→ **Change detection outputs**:
━━━━━━━━━━━━━━━━━━━━━━━━━━━━━━
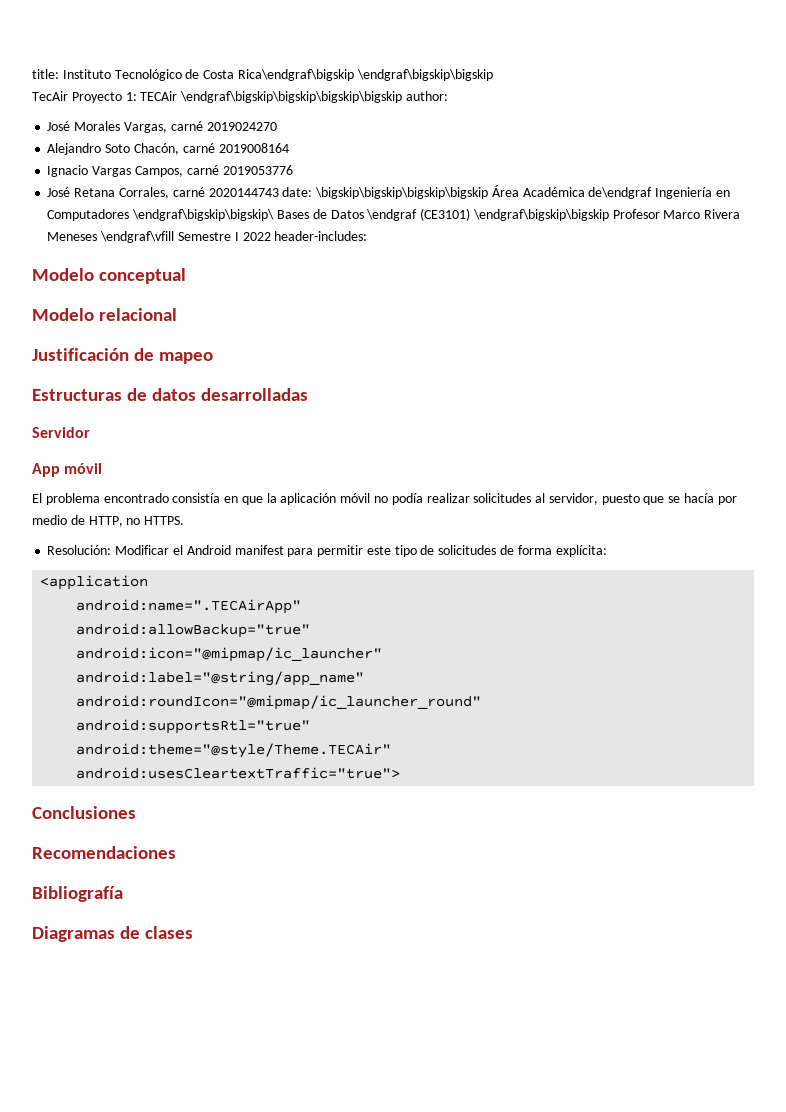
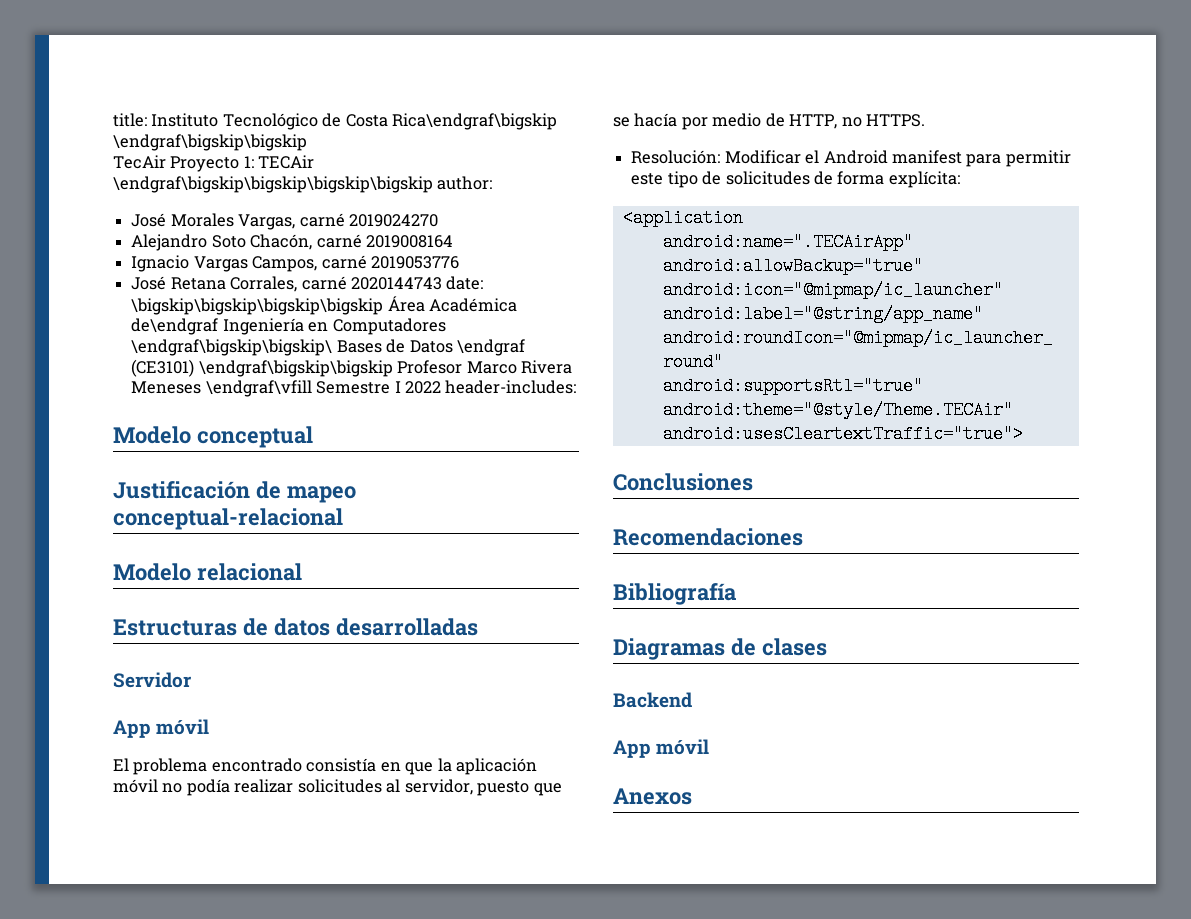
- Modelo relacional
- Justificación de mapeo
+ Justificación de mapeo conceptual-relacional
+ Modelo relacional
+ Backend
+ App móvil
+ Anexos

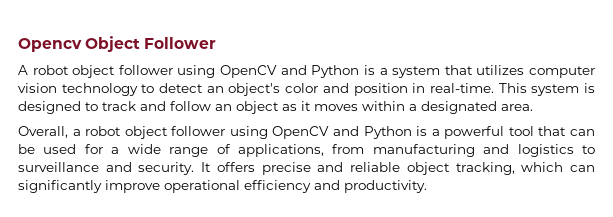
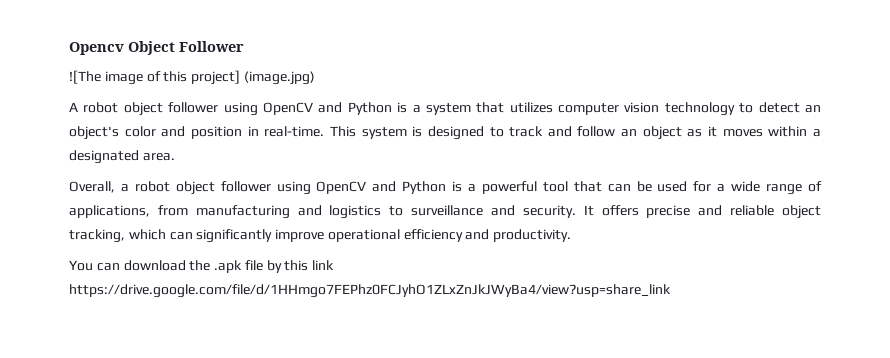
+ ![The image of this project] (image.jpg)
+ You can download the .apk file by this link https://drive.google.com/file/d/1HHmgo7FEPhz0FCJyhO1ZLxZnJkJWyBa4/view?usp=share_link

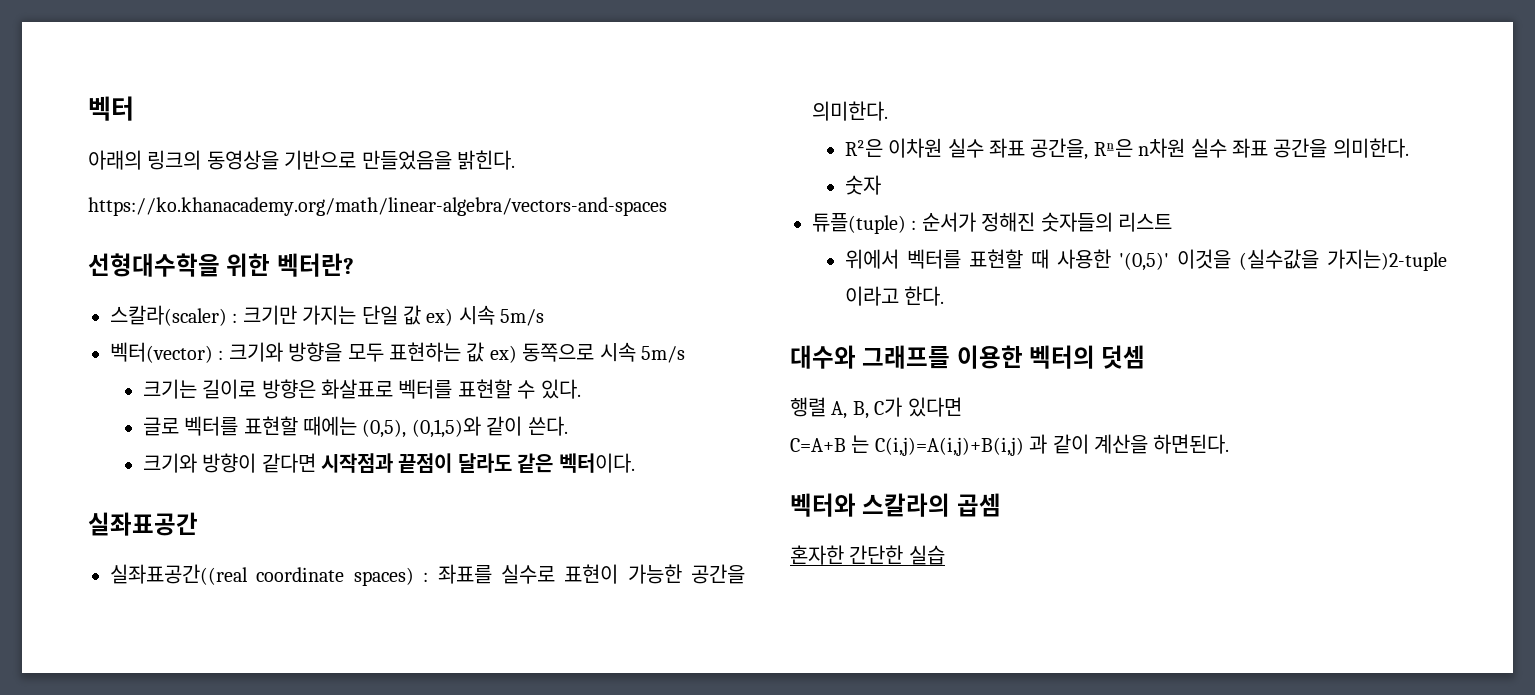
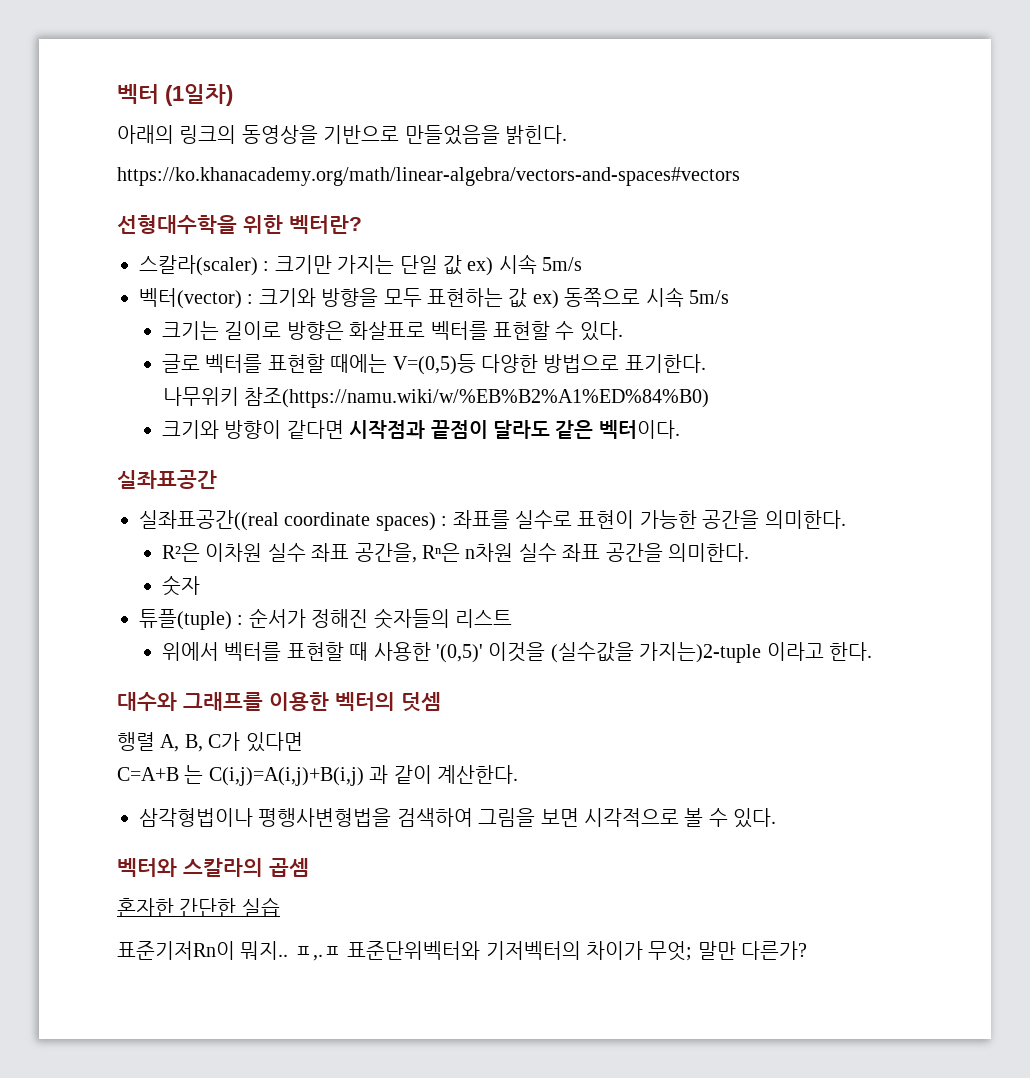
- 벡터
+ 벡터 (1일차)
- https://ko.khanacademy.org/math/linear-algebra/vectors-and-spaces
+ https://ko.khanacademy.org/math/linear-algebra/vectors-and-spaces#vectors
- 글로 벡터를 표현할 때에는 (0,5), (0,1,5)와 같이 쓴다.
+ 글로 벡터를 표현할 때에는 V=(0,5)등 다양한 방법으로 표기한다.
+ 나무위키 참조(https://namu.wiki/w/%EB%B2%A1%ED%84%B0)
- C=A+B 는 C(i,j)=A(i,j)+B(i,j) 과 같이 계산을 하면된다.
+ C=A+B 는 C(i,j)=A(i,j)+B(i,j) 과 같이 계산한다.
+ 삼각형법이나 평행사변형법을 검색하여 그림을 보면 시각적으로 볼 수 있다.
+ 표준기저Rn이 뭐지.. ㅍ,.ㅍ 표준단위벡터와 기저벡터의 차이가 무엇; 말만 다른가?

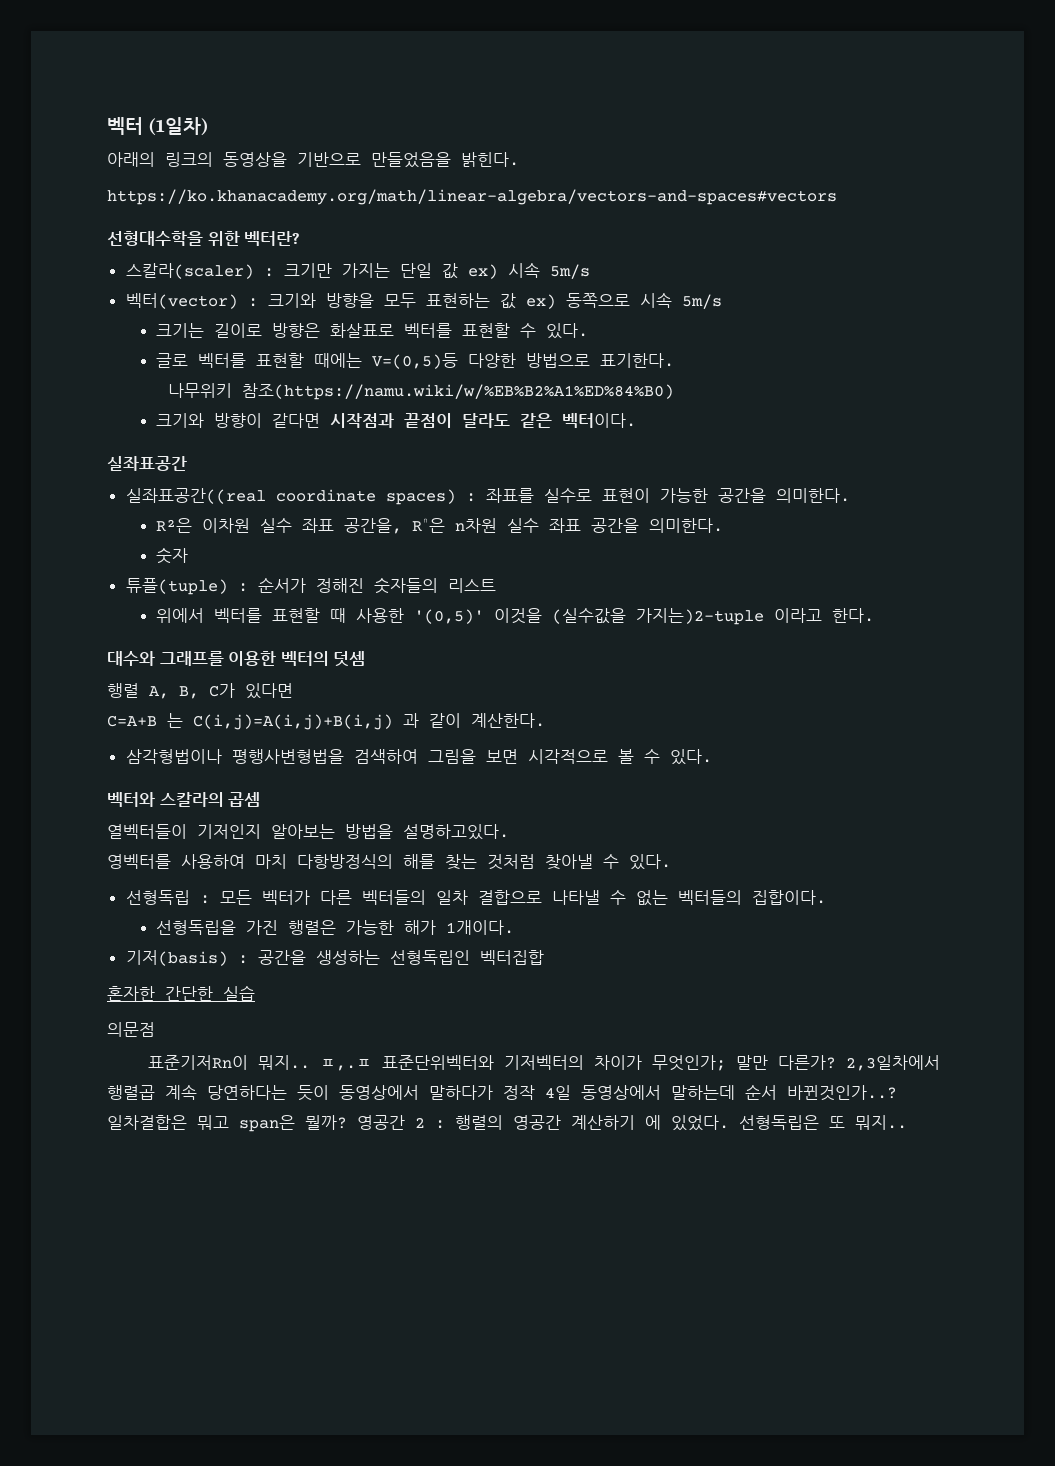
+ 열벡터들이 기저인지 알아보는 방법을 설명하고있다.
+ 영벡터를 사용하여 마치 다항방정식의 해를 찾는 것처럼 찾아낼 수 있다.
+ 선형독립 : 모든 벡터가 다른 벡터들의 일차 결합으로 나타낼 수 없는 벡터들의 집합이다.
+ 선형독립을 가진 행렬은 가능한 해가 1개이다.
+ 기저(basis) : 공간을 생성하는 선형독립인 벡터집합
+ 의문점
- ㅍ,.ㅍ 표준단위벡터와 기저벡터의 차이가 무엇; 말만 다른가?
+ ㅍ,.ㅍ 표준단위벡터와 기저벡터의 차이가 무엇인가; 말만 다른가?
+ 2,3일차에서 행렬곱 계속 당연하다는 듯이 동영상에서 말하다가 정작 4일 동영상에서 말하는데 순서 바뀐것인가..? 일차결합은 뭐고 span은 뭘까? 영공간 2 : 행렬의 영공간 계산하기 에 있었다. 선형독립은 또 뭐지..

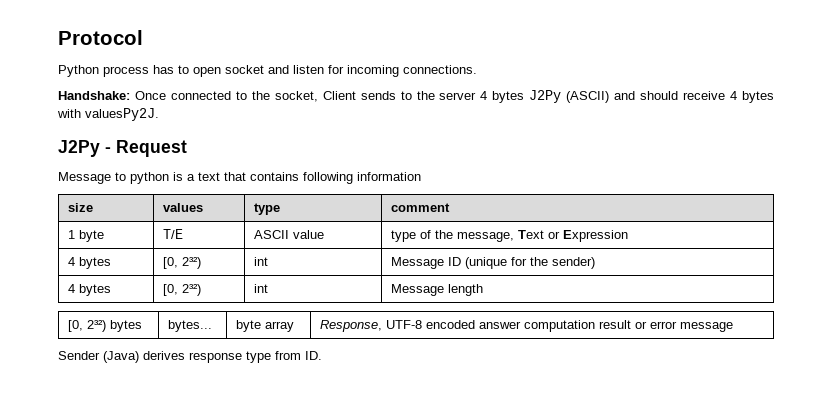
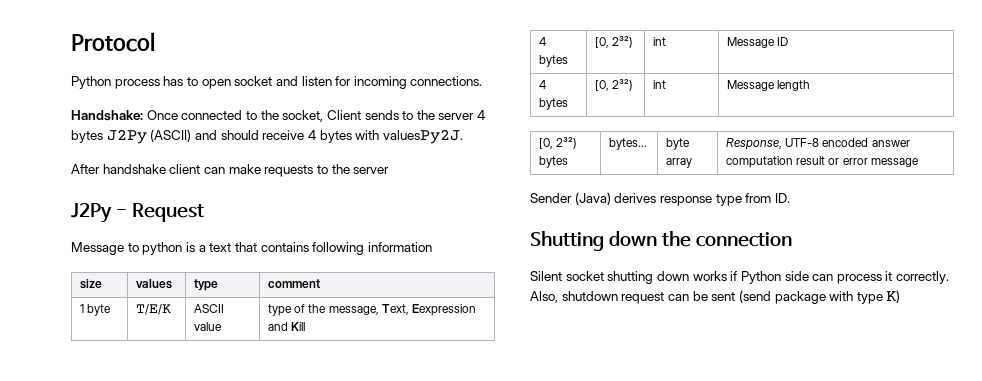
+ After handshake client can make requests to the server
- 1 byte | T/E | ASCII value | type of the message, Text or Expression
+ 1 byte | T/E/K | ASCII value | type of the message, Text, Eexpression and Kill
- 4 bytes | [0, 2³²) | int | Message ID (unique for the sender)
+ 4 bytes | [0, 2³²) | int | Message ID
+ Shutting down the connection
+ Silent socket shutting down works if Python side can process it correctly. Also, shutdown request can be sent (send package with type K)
━━━━━━━━━━━━━━━━━━━━━━━━━━━━━━
→ **How to complete this task**: Please retype the whole of the data precisely, omitting pictures.

→ **Reply to the exercise**:
- Modelo relacional
- Justificación de mapeo
+ Justificación de mapeo conceptual-relacional
+ Modelo relacional
+ Backend
+ App móvil
+ Anexos

+ ![The image of this project] (image.jpg)
+ You can download the .apk file by this link https://drive.google.com/file/d/1HHmgo7FEPhz0FCJyhO1ZLxZnJkJWyBa4/view?usp=share_link

- 벡터
+ 벡터 (1일차)
- https://ko.khanacademy.org/math/linear-algebra/vectors-and-spaces
+ https://ko.khanacademy.org/math/linear-algebra/vectors-and-spaces#vectors
- 글로 벡터를 표현할 때에는 (0,5), (0,1,5)와 같이 쓴다.
+ 글로 벡터를 표현할 때에는 V=(0,5)등 다양한 방법으로 표기한다.
+ 나무위키 참조(https://namu.wiki/w/%EB%B2%A1%ED%84%B0)
- C=A+B 는 C(i,j)=A(i,j)+B(i,j) 과 같이 계산을 하면된다.
+ C=A+B 는 C(i,j)=A(i,j)+B(i,j) 과 같이 계산한다.
+ 삼각형법이나 평행사변형법을 검색하여 그림을 보면 시각적으로 볼 수 있다.
+ 표준기저Rn이 뭐지.. ㅍ,.ㅍ 표준단위벡터와 기저벡터의 차이가 무엇; 말만 다른가?

+ 열벡터들이 기저인지 알아보는 방법을 설명하고있다.
+ 영벡터를 사용하여 마치 다항방정식의 해를 찾는 것처럼 찾아낼 수 있다.
+ 선형독립 : 모든 벡터가 다른 벡터들의 일차 결합으로 나타낼 수 없는 벡터들의 집합이다.
+ 선형독립을 가진 행렬은 가능한 해가 1개이다.
+ 기저(basis) : 공간을 생성하는 선형독립인 벡터집합
+ 의문점
- ㅍ,.ㅍ 표준단위벡터와 기저벡터의 차이가 무엇; 말만 다른가?
+ ㅍ,.ㅍ 표준단위벡터와 기저벡터의 차이가 무엇인가; 말만 다른가?
+ 2,3일차에서 행렬곱 계속 당연하다는 듯이 동영상에서 말하다가 정작 4일 동영상에서 말하는데 순서 바뀐것인가..? 일차결합은 뭐고 span은 뭘까? 영공간 2 : 행렬의 영공간 계산하기 에 있었다. 선형독립은 또 뭐지..

+ After handshake client can make requests to the server
- 1 byte | T/E | ASCII value | type of the message, Text or Expression
+ 1 byte | T/E/K | ASCII value | type of the message, Text, Eexpression and Kill
- 4 bytes | [0, 2³²) | int | Message ID (unique for the sender)
+ 4 bytes | [0, 2³²) | int | Message ID
+ Shutting down the connection
+ Silent socket shutting down works if Python side can process it correctly. Also, shutdown request can be sent (send package with type K)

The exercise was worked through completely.